Adsorption chiller in a combined heating and cooling system: simulation and optimization by neural networks

Adsorption cooling and desalination technologies have recently received more attention. Adsorption chillers, using eco-friendly refrigerants, provide promising abilities for low-grade waste heat recovery and utilization, especially renewable and waste heat of the near ambient temperature. However, due to the low coefficient of performance (COP) and cooling capacity (CC) of the chillers, they have not been widely commercialized. Although operating in combined heating and cooling (HC) systems, adsorption chillers allow more efficient conversion and management of low-grade sources of thermal energy, their operation is still not sufficiently recognized, and the improvement of their performance is still a challenging task.
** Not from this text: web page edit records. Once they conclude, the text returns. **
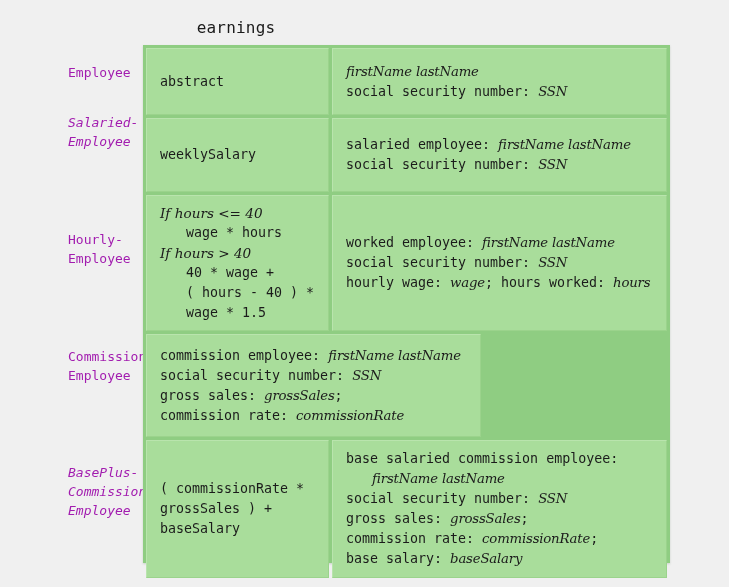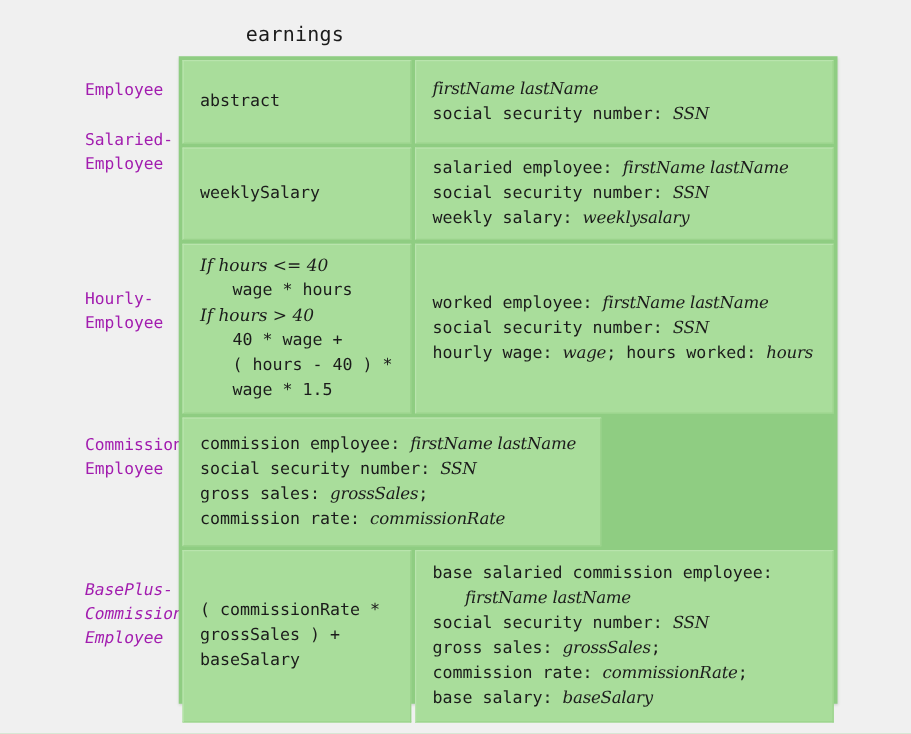--- a/index.html
+++ b/index.html
@@ -125,21 +125,21 @@
 
 <div class="figure">
 
   <div class="col-headers">
     <div class="col-header earnings">earnings</div>
     <div class="col-header tostring">toString</div>
   </div>
 
   <div class="row-labels">
       <div class="row-label" style="top: 18px;">Employee</div>
-      <div class="row-label" style="top: 58px;">Salaried-
+      <div class="row-label" style="top: 68px; font-style: italic;">Salaried-
 Employee</div>
       <div class="row-label" style="top: 185px;">Hourly-
 Employee</div>
       <div class="row-label" style="top: 302px;">Commission-
 Employee</div>
       <div class="row-label" style="top: 418px; font-style: italic;">BasePlus-
 Commission-
 Employee</div>
     </div>
 
@@ -153,21 +153,20 @@
           <div class="line"><span>social security number: </span><span class="ital">SSN</span></div>
         </div>
       </div>
       <div class="trow" style="height: 74px;">
         <div class="cell earnings">
           <div class="line"><span>weeklySalary</span></div>
         </div>
         <div class="cell tostring">
           <div class="line"><span>salaried employee: </span><span class="ital">firstName lastName</span></div>
           <div class="line"><span>social security number: </span><span class="ital">SSN</span></div>
-          <div class="line"><span>weekly salary: </span><span class="ital">weeklysalary</span></div>
         </div>
       </div>
       <div class="trow" style="height: 136px;">
         <div class="cell earnings">
           <div class="line pseudo"><span>If hours &lt;= 40</span></div>
           <div class="line indent"><span>wage * hours</span></div>
           <div class="line pseudo"><span>If hours &gt; 40</span></div>
           <div class="line indent"><span>40 * wage +</span></div>
           <div class="line indent"><span>( hours - 40 ) *</span></div>
           <div class="line indent"><span>wage * 1.5</span></div>

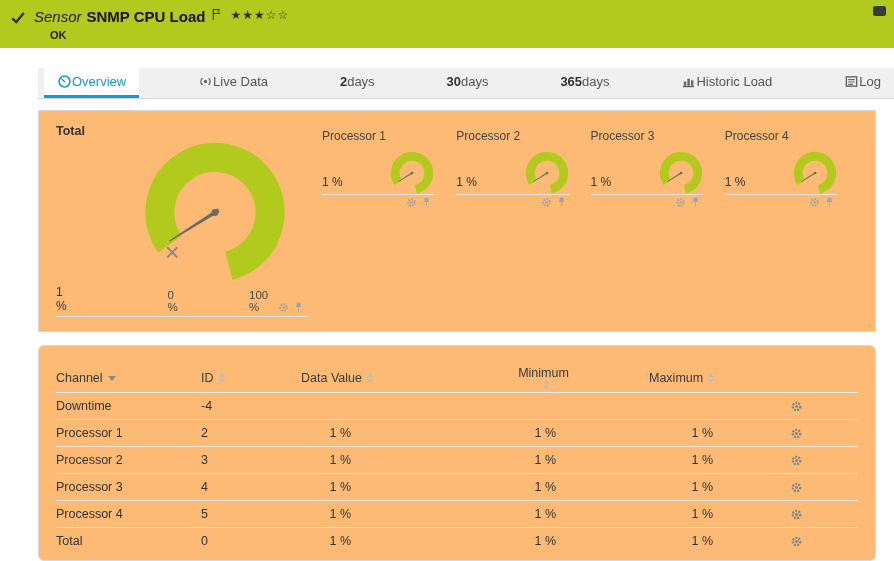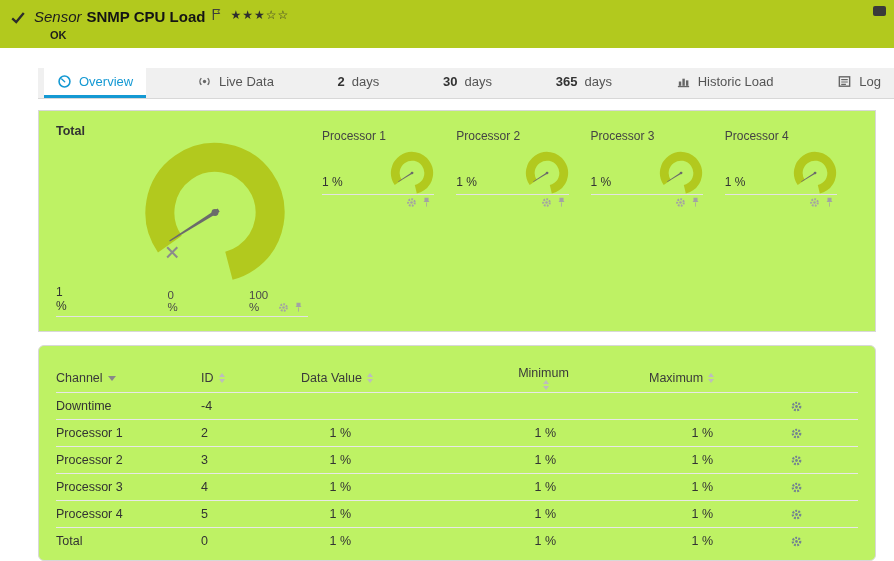--- a/index.html
+++ b/index.html
@@ -31,34 +31,34 @@
   .status{font-size:11px;font-weight:bold;color:#1d1d1d;margin:4px 0 0 16px;}
   .corner{position:absolute;right:8px;top:6px;width:13px;height:10px;background:#3a3a3a;border-radius:2px;}
   
   .tabstrip{
     margin:20px 0 0 38px;height:31px;
     background:#f0f0f0;border-bottom:1px solid var(--border);
     display:flex;justify-content:space-between;align-items:stretch;
     padding-left:6px;
   }
   .tab{
-    display:flex;align-items:center;gap:7px;padding:0 13px;
+    display:flex;align-items:center;padding:0 13px;
     color:#555;cursor:pointer;border-bottom:3px solid transparent;
   }
   .tab .ticon{width:15px;height:15px;color:#666;flex:0 0 auto;}
   .tab .num{font-weight:bold;color:#333;}
   .tab.active{
     background:#fff;color:var(--blue);
     border-bottom:3px solid var(--blue);
   }
   .tab.active .ticon{color:var(--blue);}
   .tab.active span{color:var(--blue);}
   
   .panel{
-    margin:0 18px 0 38px;background:#bef264;
+    margin:0 18px 0 38px;background:#fdba74;
     border:1px solid var(--border);
   }
   .gauge-panel{
     margin-top:11px;height:222px;
     display:flex;padding:13px 16px 14px 17px;
   }
   
   .big-gauge{
     width:252px;display:flex;flex-direction:column;
     border-bottom:1px solid #e3e3e3;padding-bottom:3px;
The paper introduces an artificial intelligence (AI) approach for the optimization study of a two-bed adsorption chiller operating in an existing combined HC system, driven by low-temperature heat from cogeneration. Artificial neural networks are employed to develop a model that allows estimating the behavior of the chiller. Two crucial energy efficiency and performance indicators of the adsorption chiller, i.e., CC and the COP, are examined during the study for different operating sceneries and a wide range of operating conditions. Thus this work provides useful guidance for the operating conditions of the adsorption chiller integrated into the HC system. For the considered range of input parameters, the highest CC and COP are equal to 12.7 and 0.65 kW, respectively. The developed model, based on the neurocomputing approach, constitutes an easy-to-use and powerful optimization tool for the adsorption chiller operating in the complex HC system.